Your Best Sleep During This Holiday Season

The key to surviving the holidays without becoming exhausted and run down is following some general sleep rules of thumb. These tips are not only beneficial during this added stress, but all year long!

 

Routine Is Key

It’s not always easy to stick with the same sleep schedule, but it is important. Your body needs time in order for your mind and soul both to have enough rest so they can function at their best levels! Try going to bed later some nights or waking up earlier if necessary- just make sure that every day starts out on track by getting those zzz’s around noon most days of the week.

 

Alcohol In Moderation

Every year, millions of people drink alcohol during the holidays and also, to help them fall asleep. The problem is that when you consume this depressant before bedtime and it metabolizes into a habit-forming chemical in your body’s organs (including your brain), then not only can non-REM sleep become reduced but the overall amount will go down as well!
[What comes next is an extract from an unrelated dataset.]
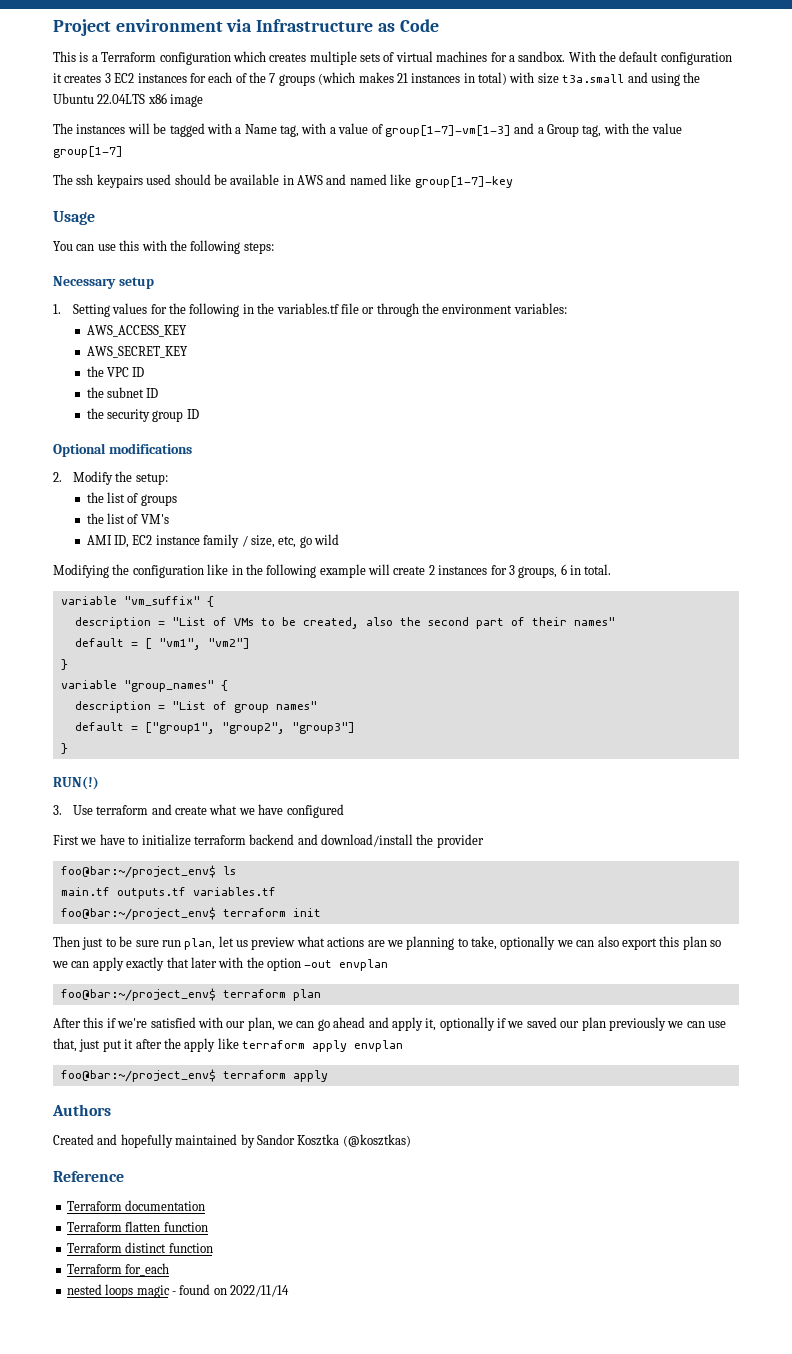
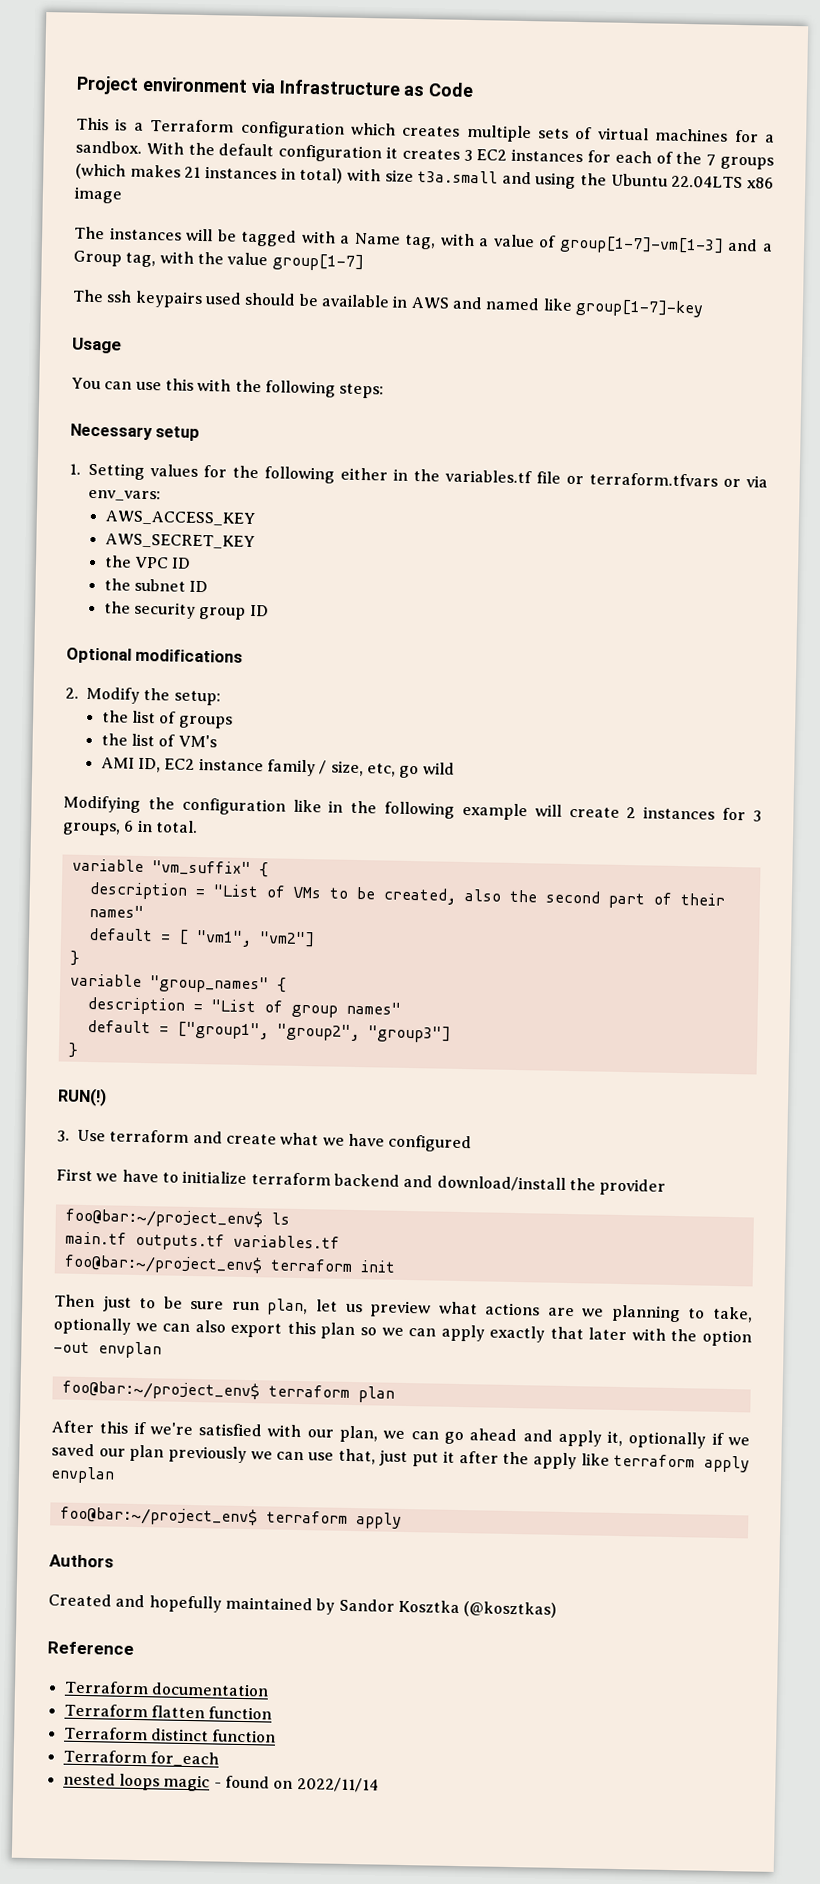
(240, 310) none -> [340,467,389,481] either
[376,303,567,317] through the environment variables: -> [589,472,768,488] [88,489,162,502] terraform.tfvars or via env_vars:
Be careful about overindulging during the holiday season – specifically closer toward evening time or later hours on Christmas Day/New Year’s Eve so as long as there isn’t anything else major causing disruptions like pain medication side effects from surgery etc., then one night without drinking might suffice just fine especially if they’ve been nursing their cocktail all afternoon instead of making sensible decisions regarding what should happen.

 

Make your home environment your sanctuary:

Creating a relaxing, peaceful environment will contribute to better sleep. Your bedroom should have a low noise level and be dark enough for you to fall asleep easily with the lights out or curtains were drawn tight shutters on any window so it’s almost impossible for light from outside distractions to seep in as well. Closing blinds helps too! Furnishing your bed with comfortable pillows and sheets sets up an ambience conducive towards relaxation before sleep while setting the thermostat at the perfect temperature is necessary since we want our bodies’ circadian rhythms (our natural body clocks) timed correctly when they’re ready after waking during daylight.

 

No caffeine close to bedtime

Caffeine, rich foods and late-night indulgences can make it hard to fall asleep. What you put in your body while sleeping matters even more than how much time has passed since dinner ended! This is because eating or drinking anything close to bedtime will cause other issues such as heartburn that could affect one’s sleep pattern; not just weight gain due to an excessive intake at meal times but also coughing attacks from asthma when consumed too early in the day which may result from allergens being ingested by inhalation during digestion processes – making these things worse before getting under covers for some shut-eye.

 

Stick to your exercise routine

The holidays are a stressful time of year, so it’s important to take care not only of yourself but also those around you. Staying active and exercising regularly can help reduce the stress that comes with being responsible for others during this season! Try going easy on your body after Midnight Mass or taking some extra rest time in between cooking meals because these will be great ways towards improving both sleep quality as well as overall healthiness.